Seems Mark Wingfield loves to keep himself busy. So here is his next release on Moonjune. Joining him are the familiar faces of Yaron Stavi (bass), Asaf Sirkis (drums) and special guest Dominique Vantomme (keyboard solos on several tracks).
Alas the recently discussed Dwiki Dharmawan album (also from Moonjune, and same rhythm section) did not do much for me. Thankfully this one is a lot easier to get into. Here songs do have structures and hooks I recognize after a few plays, making my listening a much more pleasant experience.
Mark has a very fluid style, vaguely reminiscent of one Jeff Beck. But there is room for all involved to shine. Because we all know these are experienced musicians whose playing capabilities are beyond any doubt. So besides the intricate solo (and rhythm) parts of Wingfield, there are also some expert bass playing and drumming parts to enjoy.
What also helps is that most songs range between 5 to 8 minutes, staying away from endless improvisation. Still, at least for me, the most important part is that the tracks resonate with me after a couple of plays. The moods are often a bit melancholic, with Mark’s guitar really ‘singing’. Try for instance Sunlight Cafe.
Maybe not for everyone, even when they like instrumental guitar music. But sure worth checking if you have an open mind!
To avoid confusion, the full artist introduction ought to be Mark Wingfield with Yaron Stavi and Asaf Sirkis. With Wingfield being the guitar player, Stavi the bassist and Sirkis the drummer. So we have a trio, the label is Moonjune Records; this can only lead to one conclusion, instrumental fusion.
And yes it is. It had been a while since a fresh batch of Moonjune releases dropped in the mailbox, and it seemed I had grown a bit out of touch with this music. Because it took me quite some time to start to appreciate (some of) the music on offer.
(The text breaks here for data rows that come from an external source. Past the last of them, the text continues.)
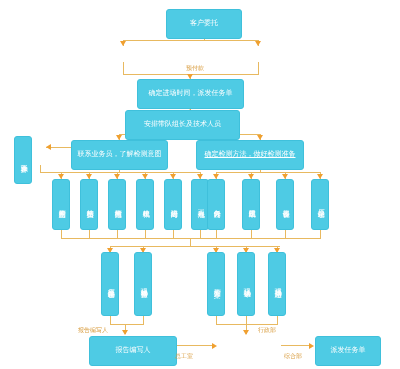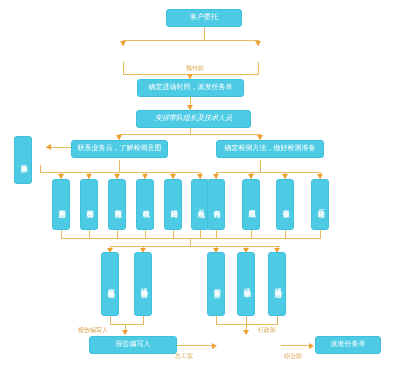--- a/index.html
+++ b/index.html
@@ -27,21 +27,21 @@
     align-items: center;
     justify-content: center;
     text-align: center;
     box-sizing: border-box;
     line-height: 1.05;
     letter-spacing: 0px;
     z-index: 3;
   }
   .node.h {
     font-size: 7px;
-    padding: 8px 2px;
+    padding: 14px 2px;
   }
   .node.v {
     font-size: 7px;
     writing-mode: vertical-rl;
     text-orientation: upright;
     padding: 3px 0;
     letter-spacing: 0.5px;
   }
   .edge {
     position: absolute;
@@ -187,25 +187,25 @@
   <div class="arrow down" style="left:243px; top:330px;"></div>
   <div class="arrow right" style="left:212px; top:343px;"></div>
   <div class="arrow right" style="left:309px; top:343px;"></div>
 
   <div class="node h" style="left:166px; top:9px; width:76px; height:18px;">客户委托</div>
 
 
 
   <div class="node h" style="left:137px; top:79px; width:107px; height:16px;">确定进场时间，派发任务单</div>
 
-  <div class="node h" style="left:136px; top:110px; width:115px; height:15px;font-style:italic;">安排带队组长及技术人员</div>
+  <div class="node h" style="left:125px; top:110px; width:115px; height:15px;">安排带队组长及技术人员</div>
 
   <div class="node h" style="left:71px; top:140px; width:97px; height:16px;">联系业务员，了解检测意图</div>
 
-  <div class="node h" style="left:216px; top:140px; width:108px; height:16px;">确定检测方法，做好检测准备</div>
+  <div class="node h" style="left:196px; top:140px; width:108px; height:16px;text-decoration:underline;">确定检测方法，做好检测准备</div>
 
   <div class="node v" style="left:14px; top:136px; width:18px; height:48px;">联系客户</div>
 
   <div class="node v" style="left:52px; top:179px; width:18px; height:51px;">检测意图</div>
   <div class="node v" style="left:80px; top:179px; width:18px; height:51px;">结构类型</div>
   <div class="node v" style="left:108px; top:179px; width:18px; height:51px;">检测范围</div>
   <div class="node v" style="left:136px; top:179px; width:18px; height:51px;">建筑年代</div>
   <div class="node v" style="left:164px; top:179px; width:18px; height:51px;">进场时间</div>
   <div class="node v" style="left:191px; top:179px; width:18px; height:51px;">工程地点</div>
Main reason for that is that this feels very loose and improvised. And to these ears sometimes just comes across as unstructured noise. But then you know you have to dig in deep and hold on. Only thus the art will reveal itself…
Wingfield sometimes has an almost synthesiser like tone in his guitar playing, just listen to that in opener Mars Saffron. In Restless Mountains I am sometimes reminded of the fretwork of Steve Vai, with all the bending and high pitched notes. Maybe also a bit of Jeff Beck because of that. Not bad references at all I guess. No denying that these are seasoned players that challenge each other or glue together. Lots of dynamics as usual in this genre.
In the end it becomes clear why the press sheet speaks so highly of this album. This is innovative and special. But to truly appreciate it, you really have to expose yourself repeatedly!